Shawnee Mission Schools will upgrade air filters in buildings to help guard against COVID-19 spread

With many students back to learning in person full time, the Shawnee Mission School District has invested in heavy duty HVAC filters that can catch viral airborne particles in addition to dust and mold. Above, a student and teacher at Rhein Benninghoven Elementary in Shawnee. Photo credit Kyle Palmer.

The Shawnee Mission School District is upgrading air filters in schools’ HVAC systems in an attempt to limit the spread of COVID-19 for the remainder of this school year.

The move comes as the district returned middle and high school students for some on-site learning this week. Most elementary students also continue to attend school in person full time.
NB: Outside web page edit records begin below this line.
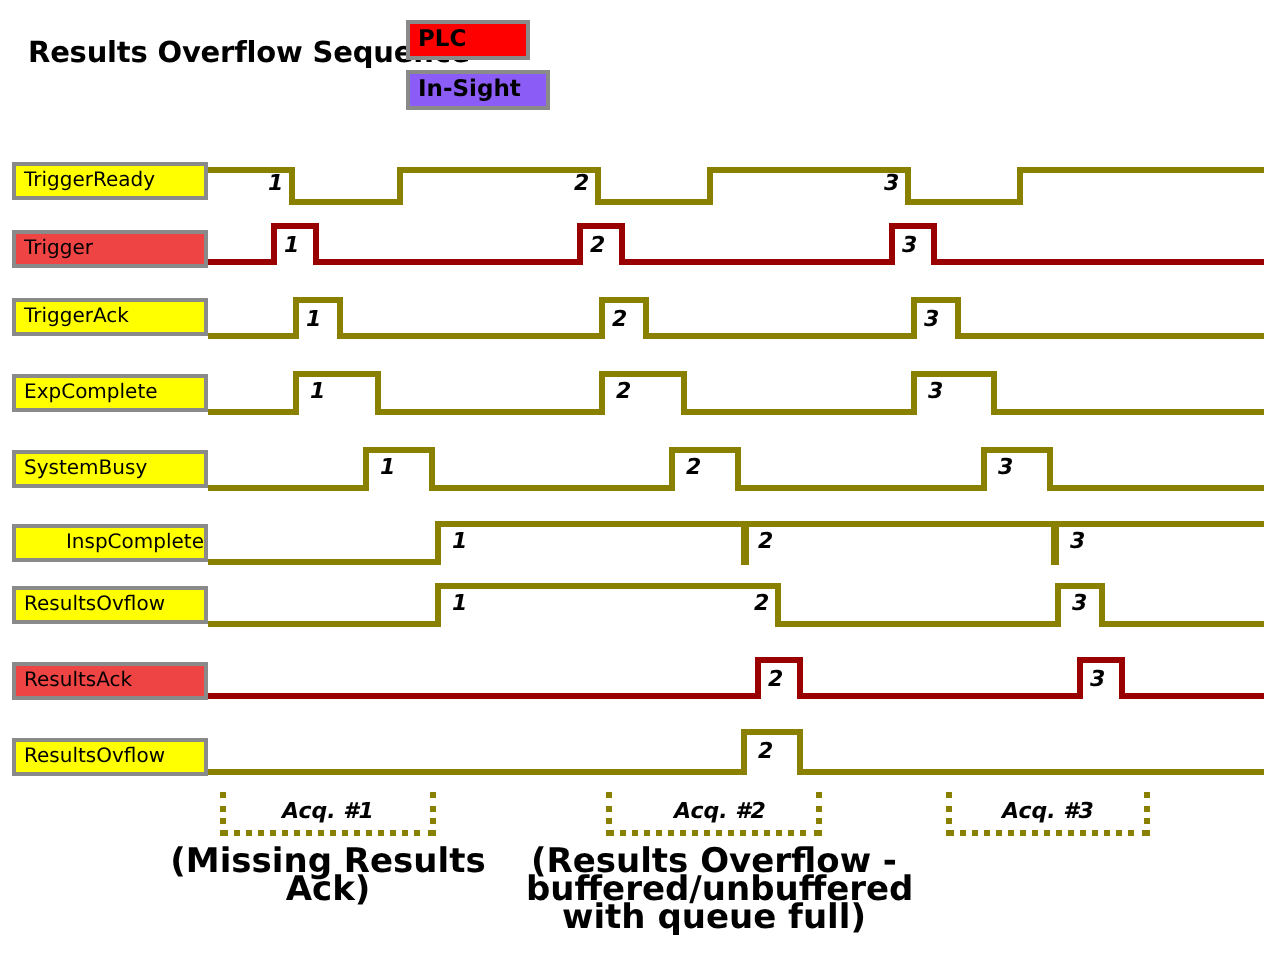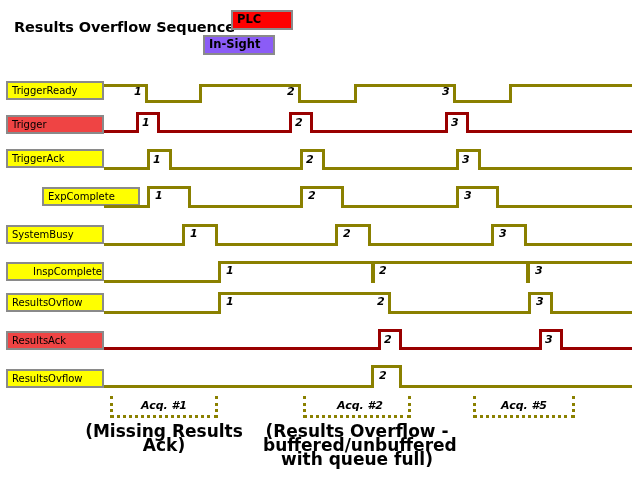--- a/index.html
+++ b/index.html
@@ -46,21 +46,20 @@
     font-weight: bold;
     color: #000000;
     padding: 1px 4px 2px 4px;
     line-height: 13px;
     white-space: nowrap;
   }
   .legend-chip.plc {
     background: #fe0000;
     width: 62px;
     margin-bottom: 5px;
-    margin-left: 28px;
   }
   .legend-chip.insight {
     background: #8b5cf6;
     width: 72px;
   }
 
   
   .sig-label {
     position: absolute;
     left: 6px;
@@ -130,21 +129,21 @@
 
   <div id="legend">
     <span class="legend-chip plc">PLC</span>
     <span class="legend-chip insight">In-Sight</span>
   </div>
 
   <div id="label-layer">
       <div class="sig-label insight" style="top: 81px;"><span>TriggerReady</span></div>
       <div class="sig-label plc" style="top: 115px;"><span>Trigger</span></div>
       <div class="sig-label insight" style="top: 149px;"><span>TriggerAck</span></div>
-      <div class="sig-label insight" style="top: 187px; margin-left: 36px;"><span>ExpComplete</span></div>
+      <div class="sig-label insight" style="top: 187px;"><span>ExpComplete</span></div>
       <div class="sig-label insight" style="top: 225px;"><span>SystemBusy</span></div>
       <div class="sig-label insight" style="top: 262px; text-align: right;"><span>InspComplete</span></div>
       <div class="sig-label insight" style="top: 293px;"><span>ResultsOvflow</span></div>
       <div class="sig-label plc" style="top: 331px;"><span>ResultsAck</span></div>
       <div class="sig-label insight" style="top: 369px;"><span>ResultsOvflow</span></div>
     </div>
 
   <svg id="wave-layer" viewBox="0 0 640 480">
       <polyline points="104,85 146,85 146,101 200,101 200,85 299,85 299,101 355,101 355,85 454,85 454,101 510,101 510,85 632,85" fill="none" stroke="#8a8000" stroke-width="3" stroke-linejoin="miter" stroke-linecap="butt" shape-rendering="crispEdges"></polyline>
       <text class="pulse-num" x="134" y="95">1</text>
@@ -182,16 +181,16 @@
     </svg>
 
   <div id="acq-layer">
       <div class="acq-box" style="left: 110px; width: 108px; top: 396px;"></div>
       <div class="acq-title" style="left: 110px; width: 108px; top: 399px;">Acq. #1</div>
       <div class="acq-caption" style="left: 70px; width: 188px; top: 424px;">(Missing Results Ack)</div>
       <div class="acq-box" style="left: 303px; width: 108px; top: 396px;"></div>
       <div class="acq-title" style="left: 306px; width: 108px; top: 399px;">Acq. #2</div>
       <div class="acq-caption" style="left: 263px; width: 188px; top: 424px;">(Results Overflow -<br>buffered/unbuffered<br>with queue full)</div>
       <div class="acq-box" style="left: 473px; width: 102px; top: 396px;"></div>
-      <div class="acq-title" style="left: 473px; width: 102px; top: 399px;">Acq. #5</div>
+      <div class="acq-title" style="left: 473px; width: 102px; top: 399px;">Acq. #3</div>
     </div>
 
 </div>
 
 </body></html>

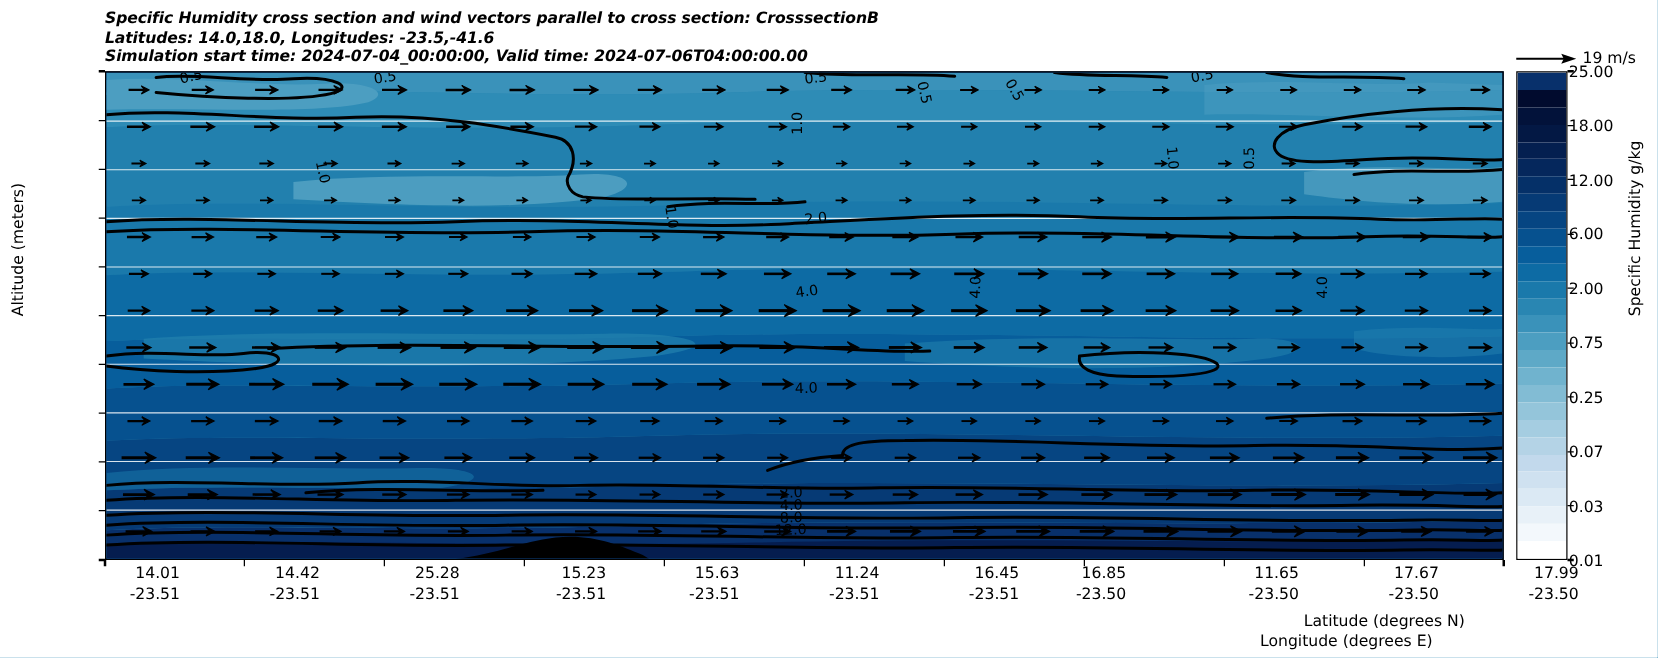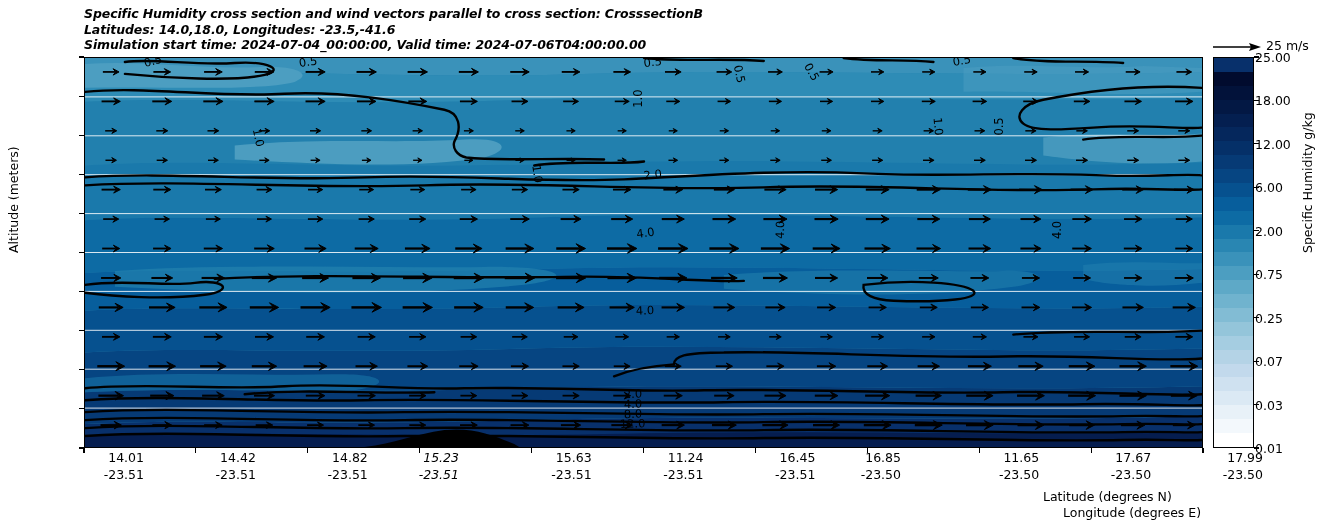--- a/index.html
+++ b/index.html
@@ -52,21 +52,21 @@
     <div class="title-line">Specific Humidity cross section and wind vectors parallel to cross section: CrosssectionB</div>
     <div class="title-line">Latitudes: 14.0,18.0, Longitudes: -23.5,-41.6</div>
     <div class="title-line">Simulation start time: 2024-07-04_00:00:00, Valid time: 2024-07-06T04:00:00.00</div>
   </div>
 
   <div class="windkey">
     <svg width="52" height="18" style="position:absolute;left:0;top:1px;">
       <line x1="2" y1="8" x2="42" y2="8" stroke="#000" stroke-width="1.6"></line>
       <polygon points="50,8 38,4 40,8 38,12" fill="#000"></polygon>
     </svg>
-    <div class="windkey-text">25 m/s</div>
+    <div class="windkey-text">19 m/s</div>
   </div>
 
   <div class="axes">
     <svg class="plotcanvas" viewBox="0 0 1119 391" preserveAspectRatio="none">
       <defs>
         <clipPath id="plotclip">
             <rect x="0" y="0" width="1119" height="391"></rect>
           </clipPath>
       </defs>
       <g clip-path="url(#plotclip)">
@@ -1364,25 +1364,25 @@
         <div class="xtick-lat">14.01</div>
         <div class="xtick-lon">-23.51</div>
       </div>
       <div class="xtickmark" style="left: 83.45px;"></div>
       <div class="xtickwrap" style="left: 195.9px;">
         <div class="xtick-lat">14.42</div>
         <div class="xtick-lon">-23.51</div>
       </div>
       <div class="xtickmark" style="left: 195.35px;"></div>
       <div class="xtickwrap" style="left: 307.8px;">
-        <div class="xtick-lat">14.82</div>
+        <div class="xtick-lat">25.28</div>
         <div class="xtick-lon">-23.51</div>
       </div>
       <div class="xtickmark" style="left: 307.25px;"></div>
-      <div class="xtickwrap" style="left: 399px; font-style: italic;">
+      <div class="xtickwrap" style="left: 425px;">
         <div class="xtick-lat">15.23</div>
         <div class="xtick-lon">-23.51</div>
       </div>
       <div class="xtickmark" style="left: 419.15px;"></div>
       <div class="xtickwrap" style="left: 531.6px;">
         <div class="xtick-lat">15.63</div>
         <div class="xtick-lon">-23.51</div>
       </div>
       <div class="xtickmark" style="left: 531.05px;"></div>
       <div class="xtickwrap" style="left: 643.5px;">
@@ -1410,21 +1410,21 @@
         <div class="xtick-lon">-23.50</div>
       </div>
       <div class="xtickmark" style="left: 1090.55px;"></div>
       <div class="xtickwrap" style="left: 1203px;">
         <div class="xtick-lat">17.99</div>
         <div class="xtick-lon">-23.50</div>
       </div>
       <div class="xtickmark" style="left: 1202.45px;"></div>
     </div>
   <div class="xlabel" style="left:1043px;top:489px;">Latitude (degrees N)</div>
-  <div class="xlabel" style="left:1063px;top:505px;">Longitude (degrees E)</div>
+  <div class="xlabel" style="left:1008px;top:505px;">Longitude (degrees E)</div>
 
   <div class="cbar">
     <div id="cbar-inner" style="width:100%;height:100%;">
         <div class="cbar-seg" style="height: 3.57143%; background: rgb(8, 48, 107);"></div>
         <div class="cbar-seg" style="height: 3.57143%; background: rgb(1, 11, 46);"></div>
         <div class="cbar-seg" style="height: 3.57143%; background: rgb(2, 18, 58);"></div>
         <div class="cbar-seg" style="height: 3.57143%; background: rgb(3, 24, 68);"></div>
         <div class="cbar-seg" style="height: 3.57143%; background: rgb(4, 31, 80);"></div>
         <div class="cbar-seg" style="height: 3.57143%; background: rgb(5, 39, 92);"></div>
         <div class="cbar-seg" style="height: 3.57143%; background: rgb(5, 48, 104);"></div>

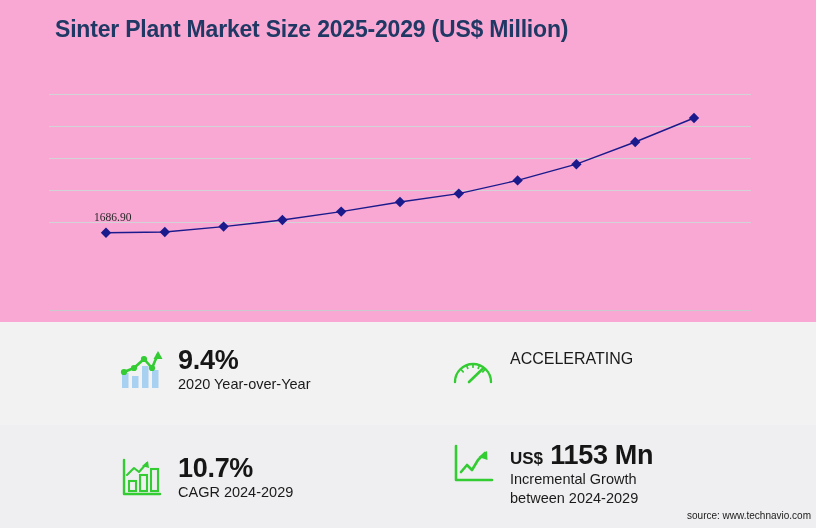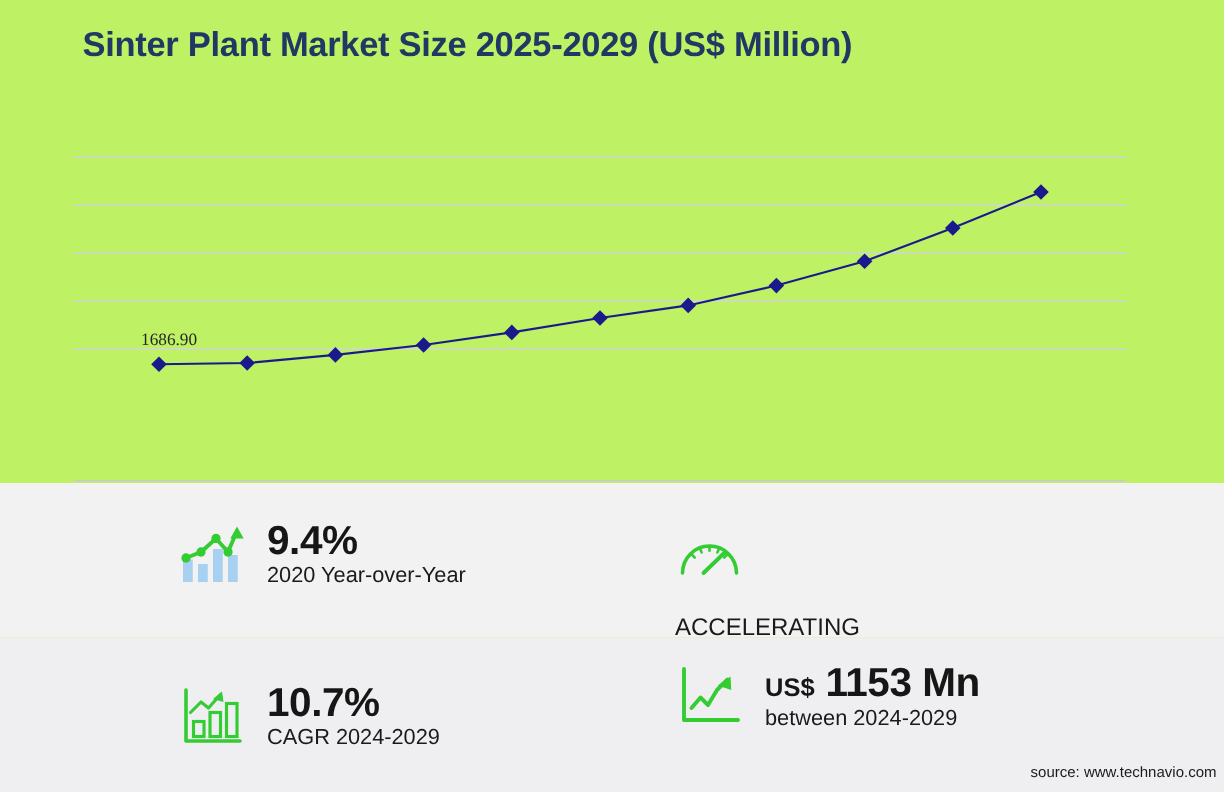--- a/index.html
+++ b/index.html
@@ -5,38 +5,38 @@
   * { box-sizing: border-box; margin: 0; padding: 0; }
   html, body {
     width: 816px; height: 528px;
     font-family: "Liberation Sans", sans-serif;
     background: #f1f2f4;
     overflow: hidden;
   }
   #page {
     position: relative;
     width: 816px; height: 528px;
-    background: #bef264;
+    background: #f9a8d4;
   }
 
   
   #title {
     position: absolute;
     left: 55px; top: 16px;
     font-size: 23px;
     font-weight: bold;
     color: #1f3864;
     letter-spacing: -0.2px;
     white-space: nowrap;
   }
 
   
   #chart-area {
     position: absolute;
-    left: 0; top: 84px;
+    left: 0; top: 74px;
     width: 816px; height: 200px;
   }
   #plot {
     position: absolute;
     left: 49px; top: 20px;
     width: 702px; height: 156px;
   }
   .gridline {
     position: absolute;
     left: 0; width: 702px;
@@ -122,21 +122,21 @@
     font-size: 14.5px;
     color: #1a1a1a;
     line-height: 1.33;
     white-space: nowrap;
   }
   .stat-caption.big {
     font-size: 16px;
   }
 
   #stat-yoy   { left: 118px; top: 346px; }
-  #stat-mom   { left: 450px; top: 348px; flex-direction: column; }
+  #stat-mom   { left: 450px; top: 348px; }
   #stat-cagr  { left: 118px; top: 426px; margin-top: 28px; }
   #stat-incr  { left: 450px; top: 441px; }
 
   #source {
     position: absolute;
     right: 5px; bottom: 7px;
     font-size: 10px;
     color: #1a1a1a;
     white-space: nowrap;
   }
@@ -256,18 +256,19 @@
         <polyline points="6,5 6,39 42,39" fill="none" stroke="#33cc33" stroke-width="2.6" stroke-linecap="round" stroke-linejoin="round"></polyline>
         <polyline points="11,31 17,24 22,29 28,19 35,12" fill="none" stroke="#33cc33" stroke-width="2.6" stroke-linecap="round" stroke-linejoin="round"></polyline>
         <path d="M37,10 L37.5,19 L28.5,16 Z" fill="#33cc33"></path>
       </svg>
     </div>
     <div class="stat-text">
       <div class="stat-value">
         <span class="unit">US$</span>
         <span>1153 Mn</span>
       </div>
+      <div class="stat-caption">Incremental Growth</div>
       <div class="stat-caption">between 2024-2029</div>
     </div>
   </div>
 
   <div id="source">source: www.technavio.com</div>
 </div>
 
 </body></html>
On Monday, the SMSD Board of Education approved using $134,000 in federal pandemic relief funds to purchase the higher grade air filters. The motion was approved as part of the board’s consent agenda and came with no discussion.

Higher MERV rated filters

Schools’ HVAC systems will now be outfitted with air filters with a rating of MERV 11, 13 or 14, which can filter out airborne viral particles, along with dust, mold and bacteria, better than the district’s current air filters.

The MERV scale runs from 1 to 16. The higher the rating, generally, the less particles are allowed through. (A disadvantage to higher rated filters is that they circulate air less efficiently, which can actually reduce air quality inside a building.)

Previously, the district had planned on buying MERV 8 filters, which can filter out dust and mold but are less likely to capture airborne viral particles and bacteria.

A memo presented to the board outlining the purchase detailed some of the other potential benefits of the higher grade filters:

“The upgraded filters are used to eliminate contaminants such as humidifier and lead dust, automobile emissions, welding fumes, legionella, milled flour, and nebulizer drops, in addition to larger particles like pollen, mold, pet dander, dust mites, carpet and textile fibers, inset debris, and sanding and spray paint dust,” the memo said.

Other precautions in place

Two rounds of new filters will be purchased, which will be rotated through schools’ HVAC systems through the remainder of this school year.

The district received roughly $2.6 million in federal pandemic relief funds and has allocated at least $1.96 million of that money.

In August, the district used $800,000 in federal aid to purchase and install heavy-duty negative air machines and scrubbers to help tamp down the spread of the coronavirus.

Schools continue to put other pandemic precautions in place, including requiring all students and staff wear masks inside buildings (except when eating) and remain socially distanced as much as possible.

The CDC has recommended schools have in-person learning as much as possible with mitigation protocols in place, due to the emotional and cognitive benefits kids get out of being in school.